Harus diakui memang, pemerintahan Presiden SBY untuk periode kedua ini kurang berjalan mulus atau setidaknya berjalan lancar seperti pada periode pertama yang lalu. Berbagai masalah silih datang mengganggu kestabilan pemerintahan Presiden SBY kali ini. Bila dulu pemerintahan Presiden SBY periode pertama mendapat banyak apresiasi mendapat begitu banyak sanjungan karena keberhasilannya memberantas korupsi dengan cukup signifikan dengan lembaga bentukannya yang menjadi ujung tombak pemberantasan korupsi yaitu Komisi Pemberantasan Korupsi ( KPK ) tapi kini itu semua justru menjadi berbalik menyerang Presiden SBY. Justru banyak kasus korupsi pada masa pemerintahan Presiden SBY saat ini yang dilakukan oleh orang-orang dekat Presiden SBY, entah itu kader-kader Partai Demokrat ( partai yang dia dirikan dan juga kendaraan politik Presiden SBY ), korupsi di lingkungan kementerian, dan bahkan kasus yang terjadi di lingkungan lembaga hukum itu sendiri.

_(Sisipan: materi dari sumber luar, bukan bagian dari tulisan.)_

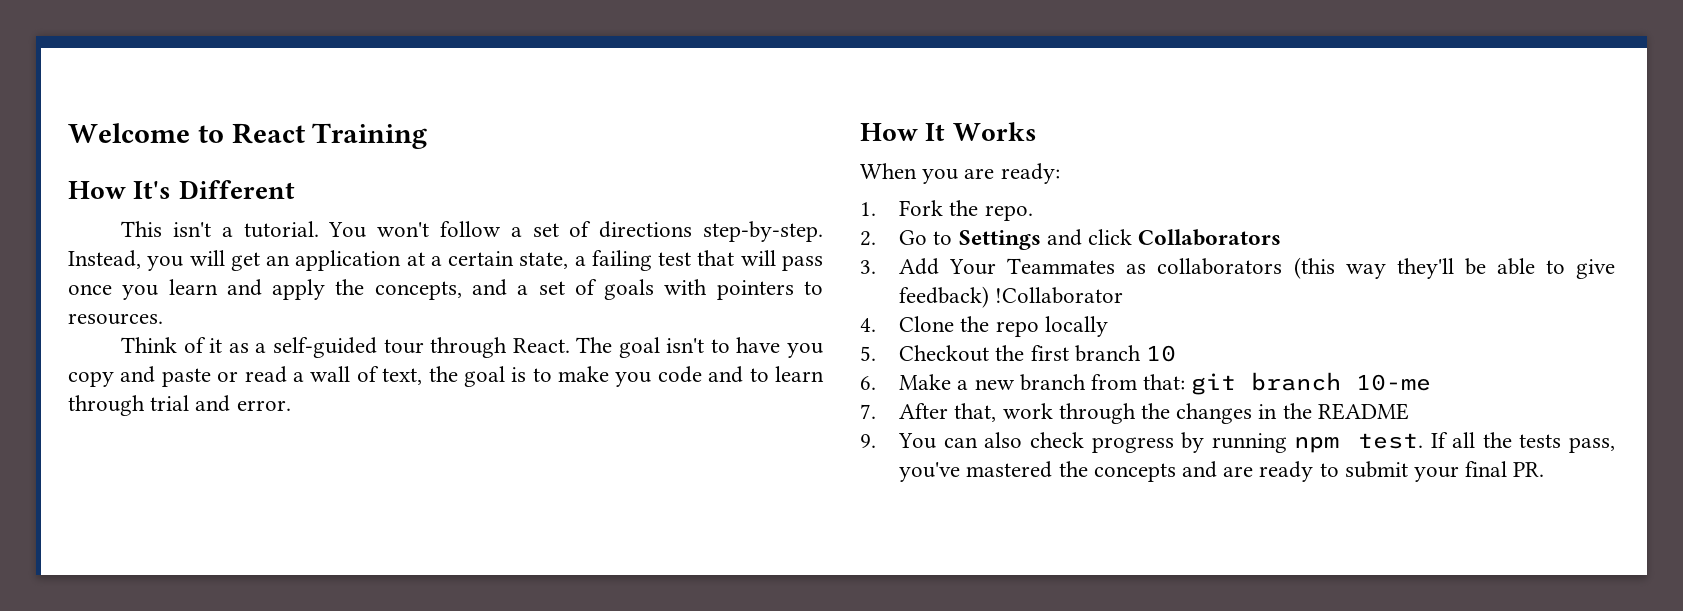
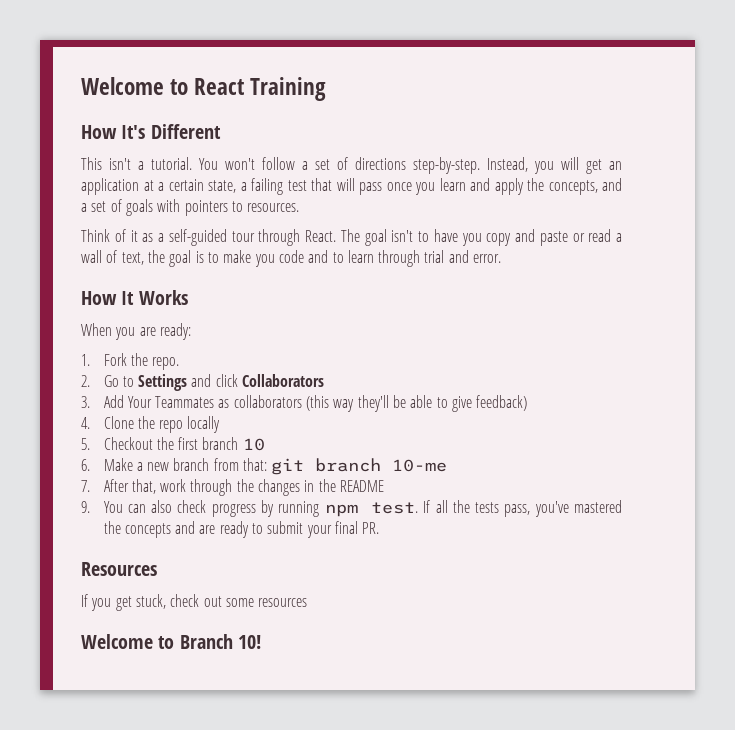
[995,287,1124,304] !Collaborator -> (528, 403) none
(1545, 469) none -> [81,562,157,576] [81,594,308,611] [81,634,262,649] // Resources // If you get stuck, check out some resources // Welcome to Branch 10!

Kasus-kasus itu semakin diperparah dengan tidak stabilnya kondisi atau situasi politik di pemerintahan pusat saat ini. Seperti yang kita ketahui, Partai Demokrat sebagai kendaraan politik Presiden SBY berkoalisi dengan Partai Amanat Nasional (PAN), Partai Keadilan Sejahtera (PKS), Partai Persatuan Pembangunan (PPP), dan Partai Kebangkitan Bangsa (PKB), bahkan belakangan Partai Golkar ( PG ) pun merapat masuk ke dalam partai koalisi pendukung pemerintah. Secara hitungan matematis, dengan koalisi yang dibentuk oleh Partai Demokrat ini telah jauh dari kata cukup untuk membentuk suatu kestabilan pemerintahan, karena dengan koalisi seperti itu, maka suara di DPR telah sepenuhnya atau mayoritas menjadi milik pemerintah. Sehingga secara logika sederhananya, seharusnya pemerintahan Presiden SBY kali ini dapat berjalan lebih kondusif dan setiap program yang direncanakan oleh pemerintah dapat mulus berjalan secara efektif dan efisien. Akan tetapi, kenyataannya tidak demikian, partai-partai yang tergabung dalam koalisi itu ternyata tidak sepenuhnya mendukung pemerintahan Presiden SBY, mereka terlalu sering untuk berteriak vokal dan menentang segala apa yang dilakukan oleh pemerintah, koalisi itu menjadi percuma karena pada faktanya hanya kaum elite politiknya saja yang setia mendukung pemerintahan akan tetapi jauh ke dalam tubuh dan anggota partai politik yang tergabung dalam koalisi itu ternyata justru bertindak seperti partai oposisi.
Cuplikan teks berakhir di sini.